No. 2. This layer is a yellowish sandy clay-7 1-2 feet.


No. 3 is an irregular layer of ferruginous sand, tinged with shades of red and yellow, and partially cemented with iron-4 to 8 inches.


No. 4 is a chocolate colored clay or mud, the inferior part of which contains the remains of a few gramineous plants, very much decayed-2 feet.


No. 5. Sandy clay, colored like No. 4, but a little lighter- 1 1-2 feet.


No. 6 is the stratum containing the bones. It consists, judg- ing from external characters, of sand and clay, containing a large proportion of animal and vegetable matter-1 to 1 1-2 feet.

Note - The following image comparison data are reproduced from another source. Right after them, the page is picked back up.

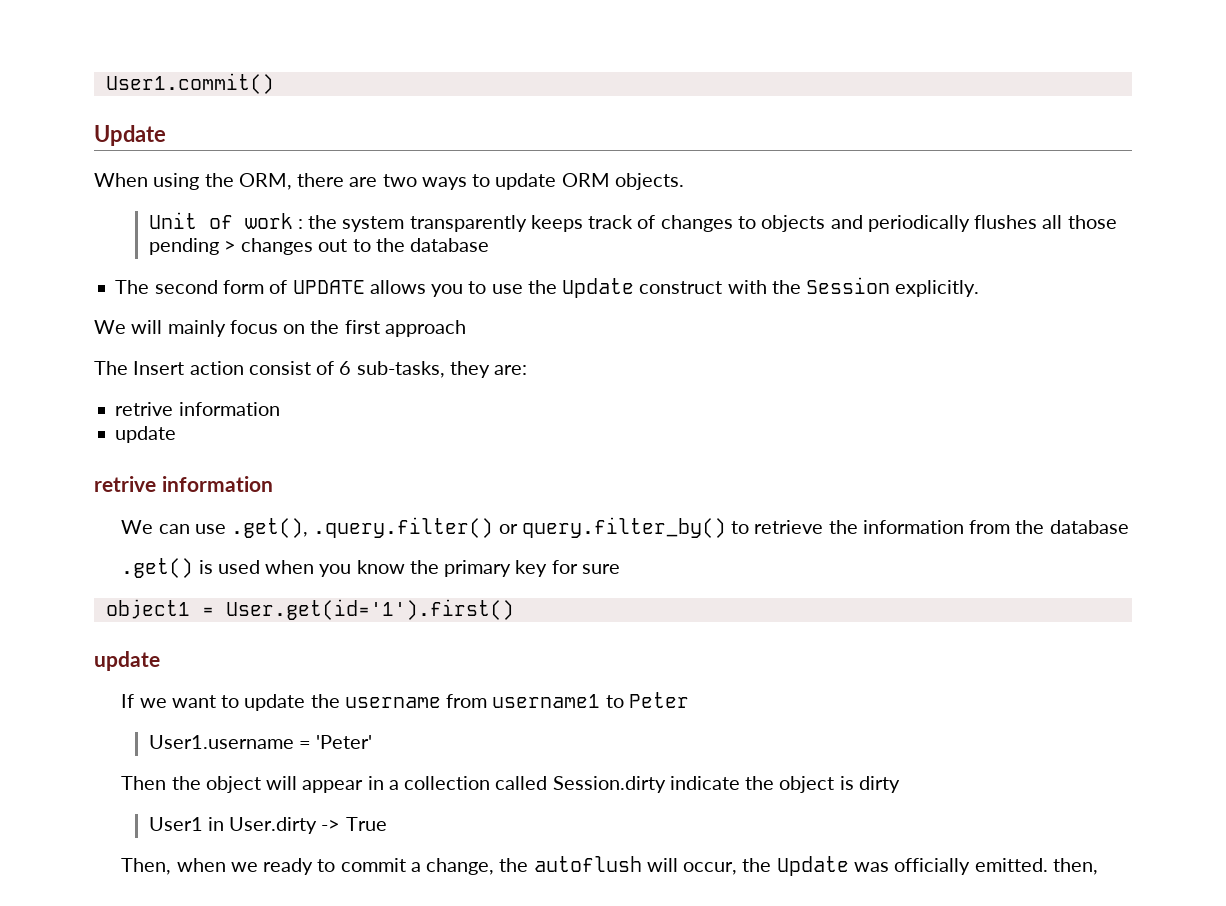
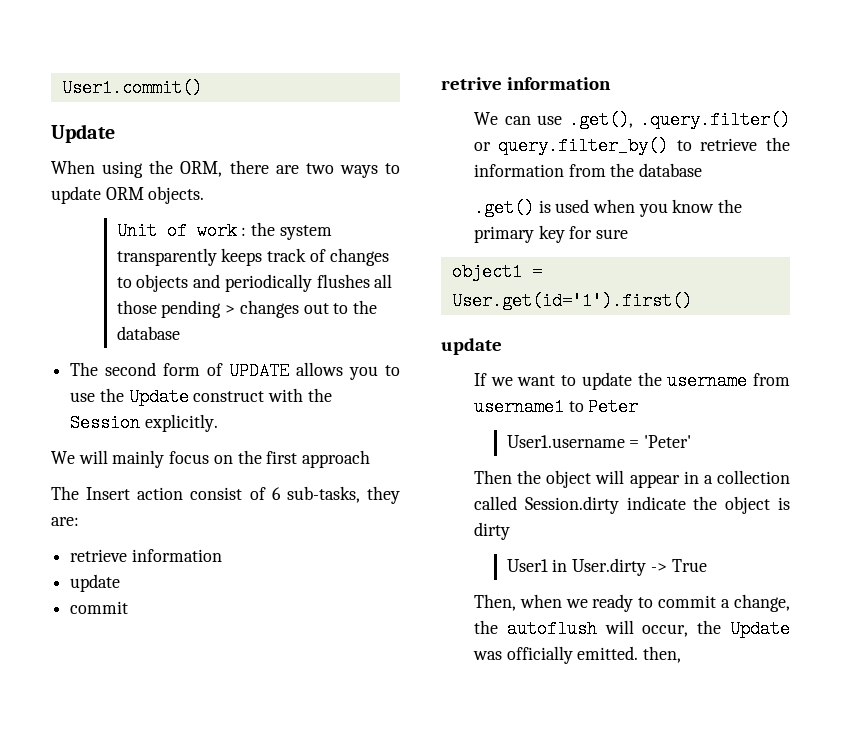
[115,402,174,416] retrive -> [70,549,128,562] retrieve
(177, 434) none -> [70,601,129,614] // commit

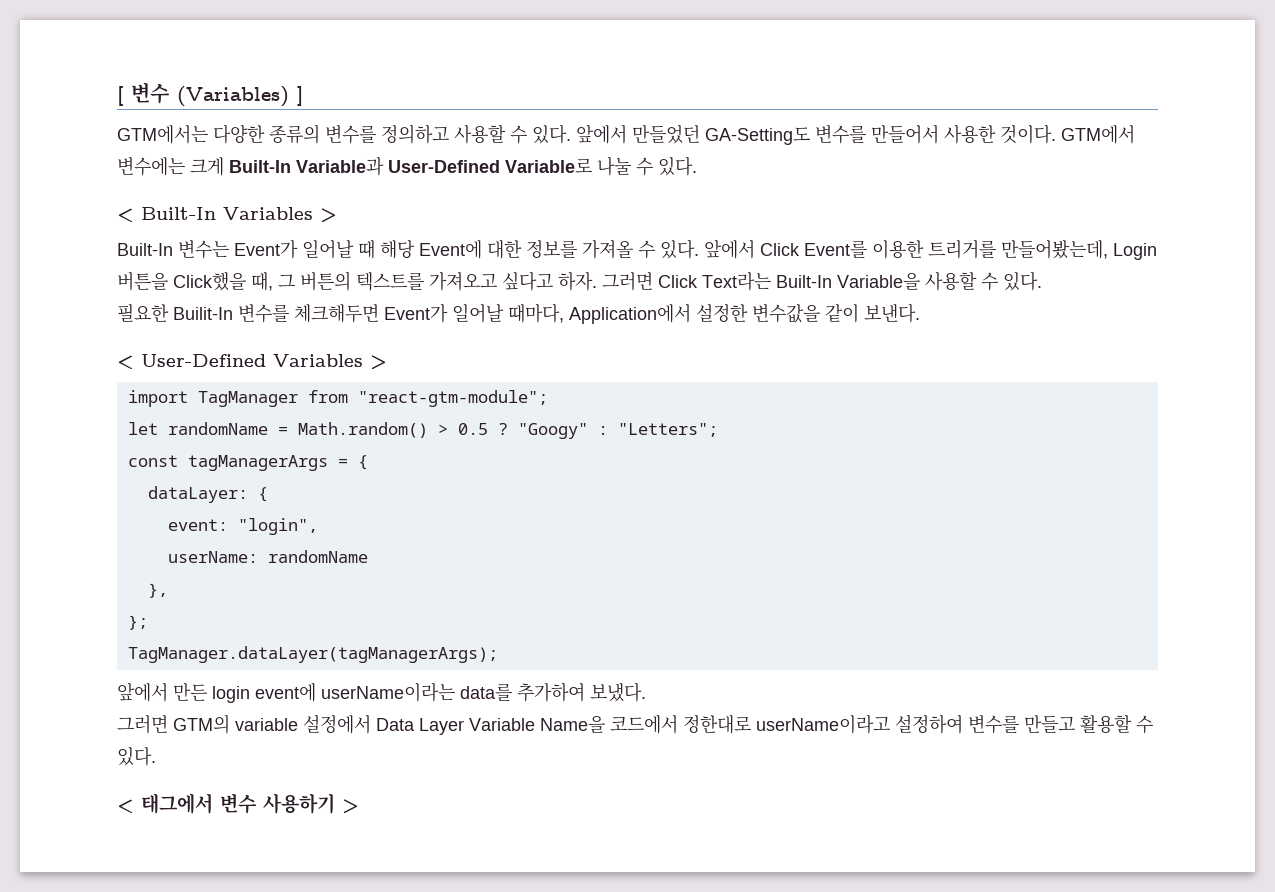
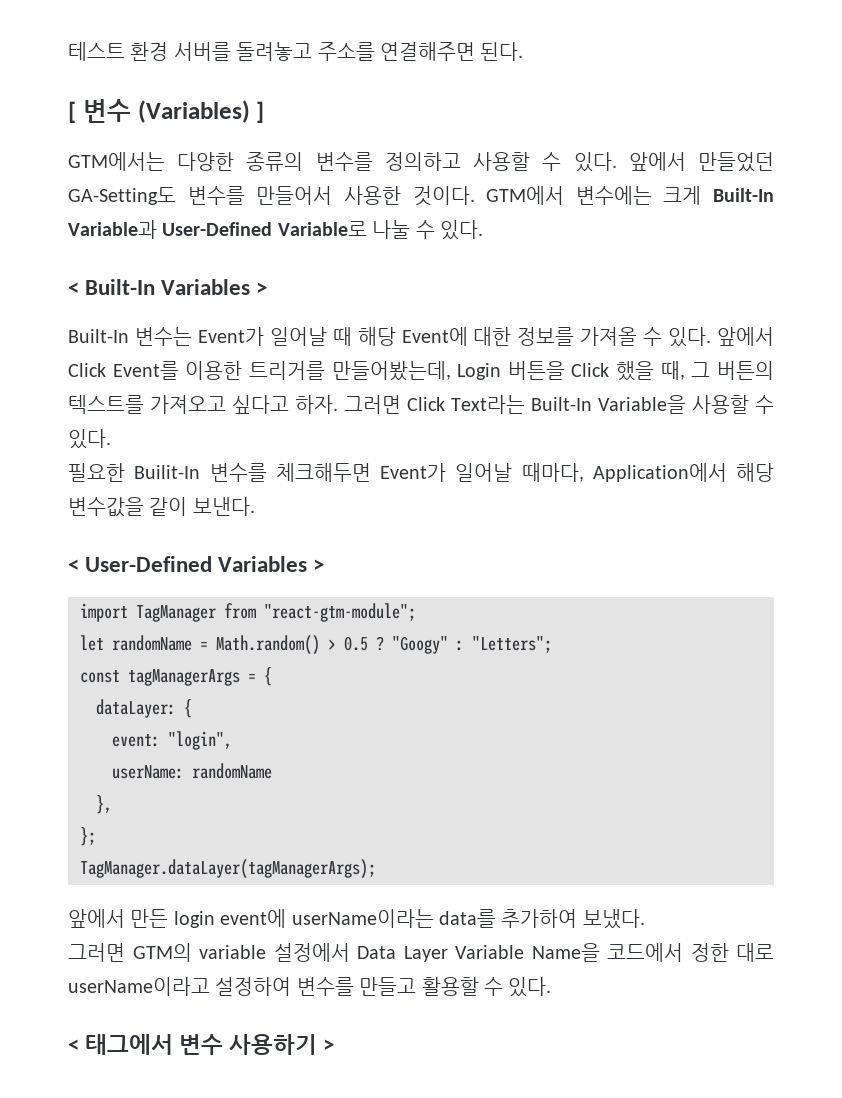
(117, 96) none -> [68,42,524,61] 테스트 환경 서버를 돌려놓고 주소를 연결해주면 된다. //
[173,272,246,291] Click했을 -> [571,361,655,381] Click 했을
[696,304,748,322] 설정한 -> [736,463,774,482] 해당
[683,715,751,734] 정한대로 -> [690,943,774,962] 정한 대로

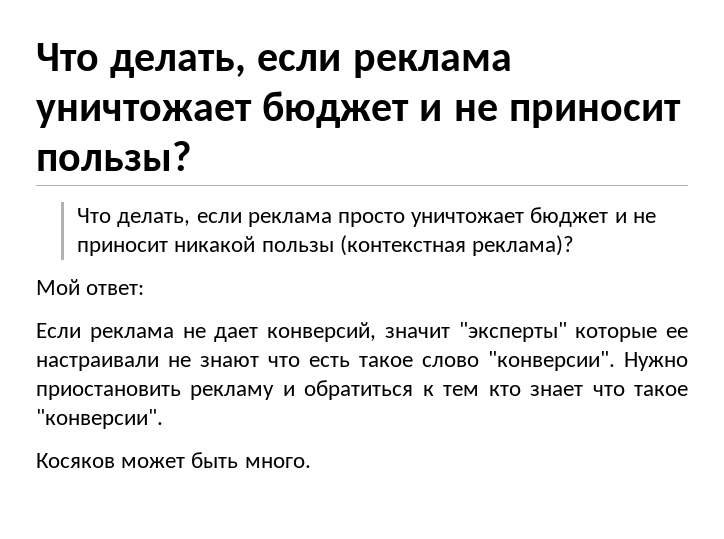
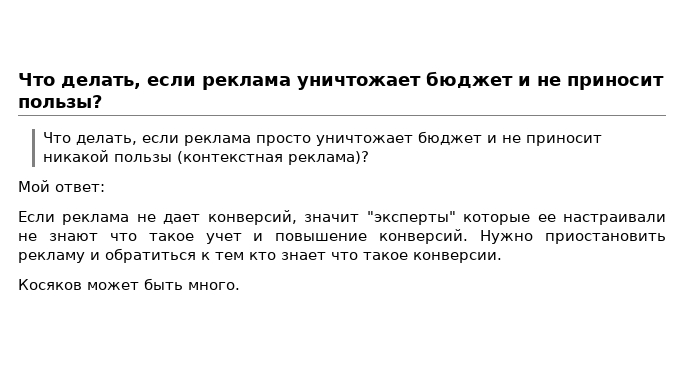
[309,351,615,371] есть такое слово "конверсии". -> [148,229,469,244] такое учет и повышение конверсий.
[36,409,163,429] "конверсии". -> [413,252,502,263] конверсии.

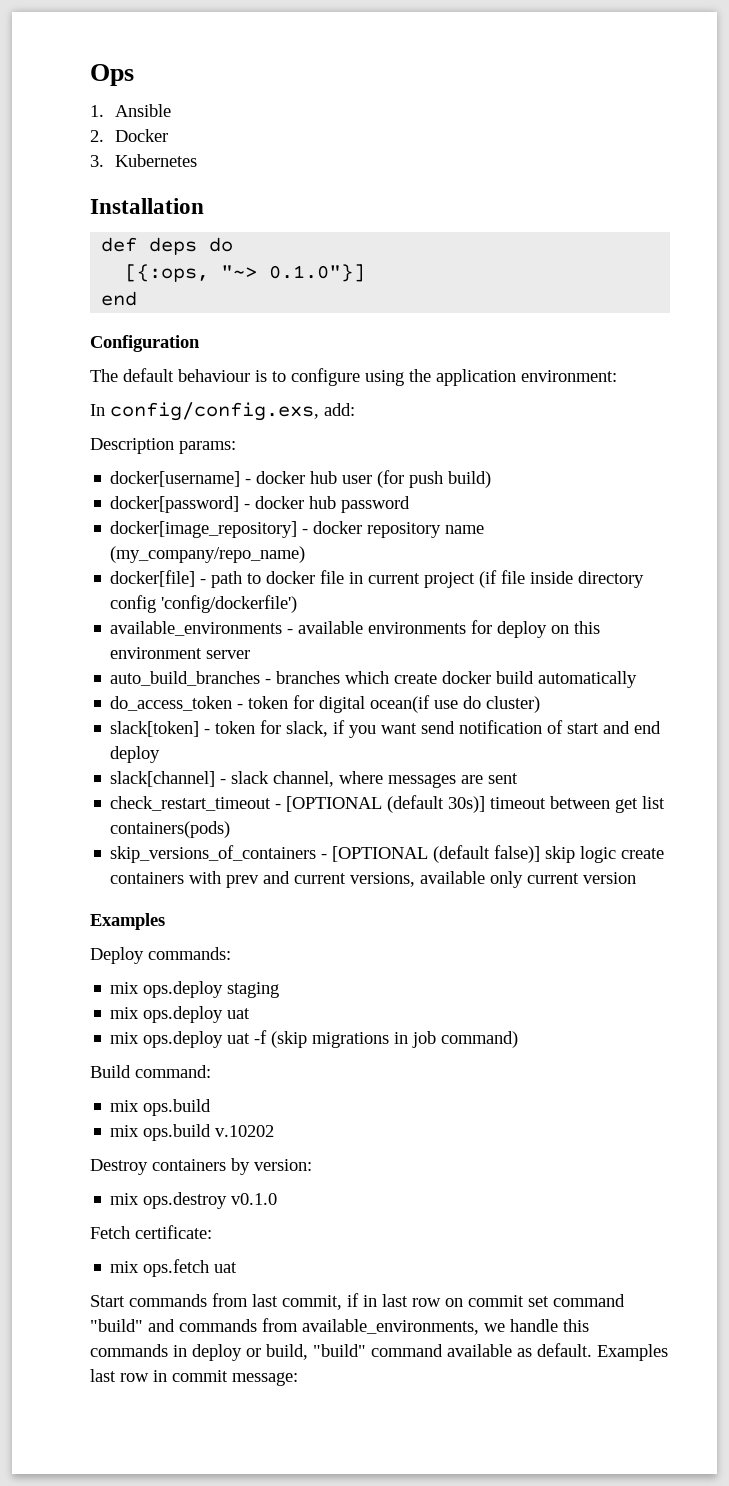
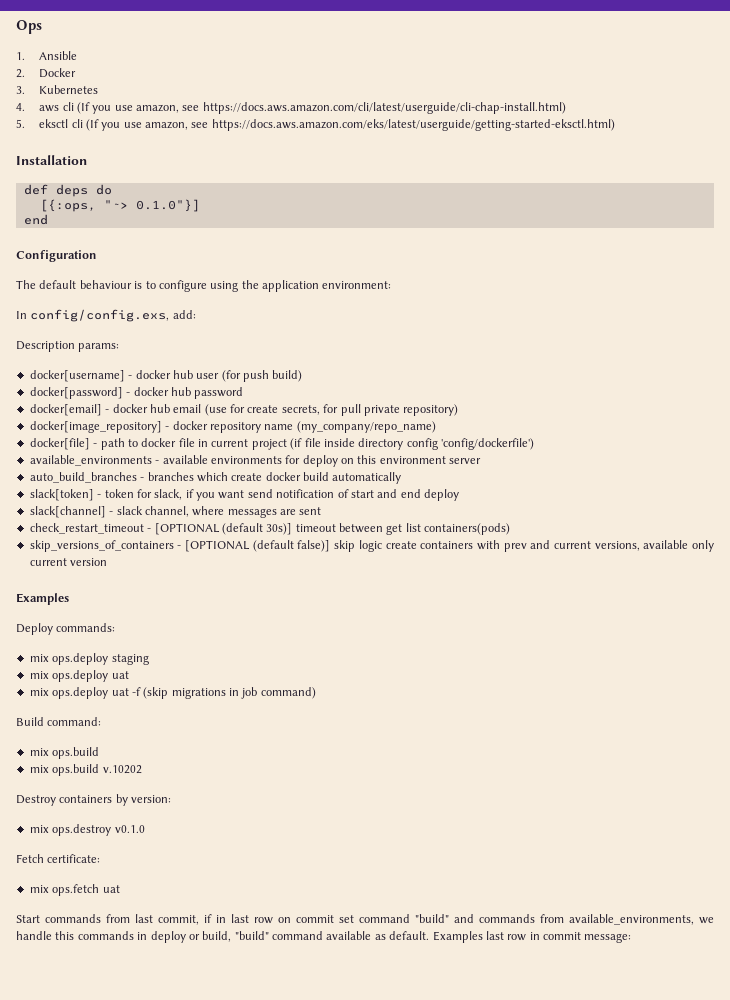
(198, 160) none -> [16,102,566,114] [16,119,615,131] // 4. aws cli (If you use amazon, see https://docs.aws.amazon.com/cli/latest/userguide/cli-chap-install.html) // 5. eksctl cli (If you use amazon, see https://docs.aws.amazon.com/eks/latest/userguide/getting-started-eksctl.html)
(411, 504) none -> [29,404,459,416] // docker[email] - docker hub email (use for create secrets, for pull private repository)
[110,695,541,713] // do_access_token - token for digital ocean(if use do cluster) -> (402, 478) none

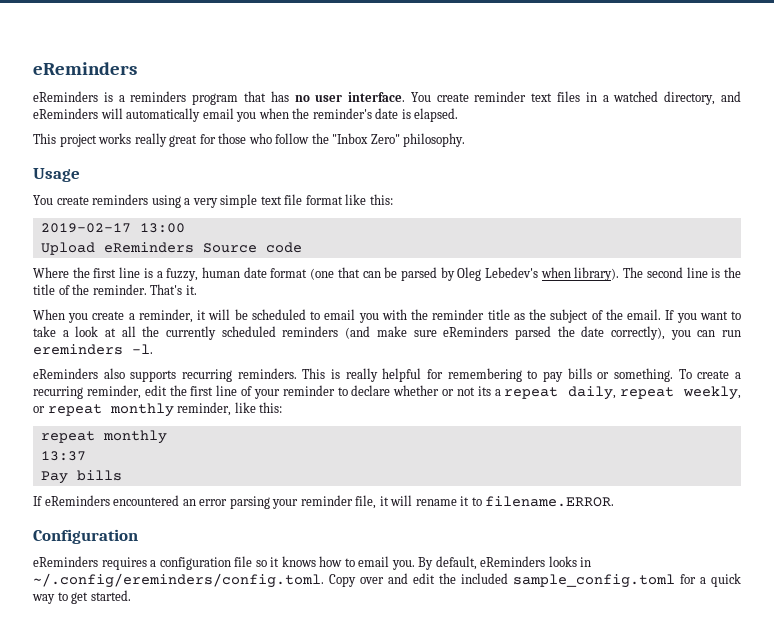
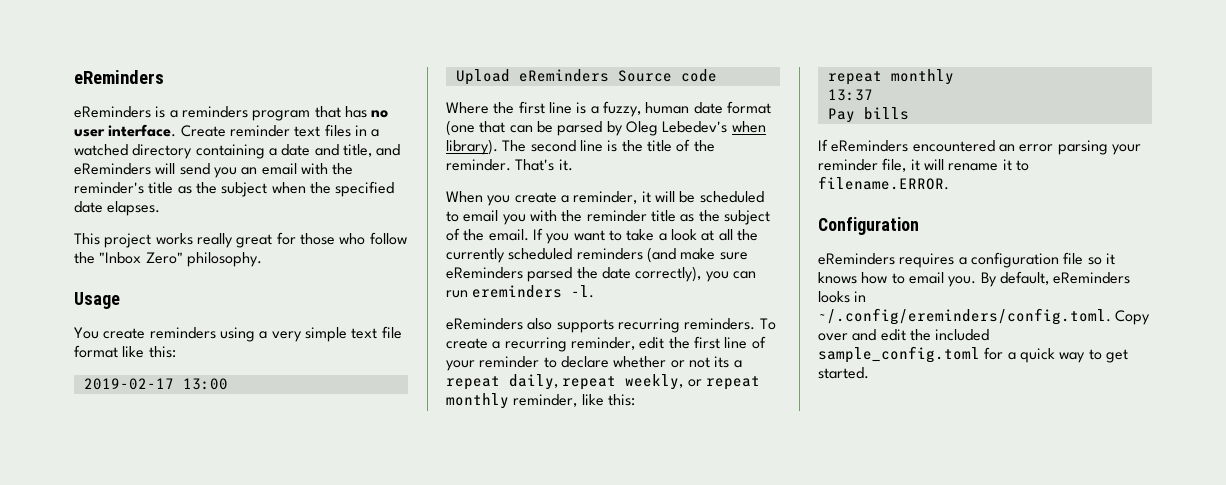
[410,92,469,102] You create -> [180,125,226,137] Create
[664,91,741,105] [33,108,459,122] directory, and eReminders will automatically email you when the reminder's date is elapsed. -> [132,144,401,159] [74,163,354,178] [74,181,395,197] [74,201,161,216] directory containing a date and title, and eReminders will send you an email with the reminder's title as the subject when the specified date elapses.
[302,368,673,382] This is really helpful for remembering to pay bills or something. -> (756, 324) none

These bones, from their position, had evidently been subjected to some violence before they were covered with the stratified de- posits which have been described. The jaw and grinders, with the other bones which we have thus slightly noticed, evidently belong to an extinct species of the elephant, now found in a fossil state. As the teeth differ from any which are figured and described in the books to which I have access at the present time, it is possible they may belong to an undescribed species.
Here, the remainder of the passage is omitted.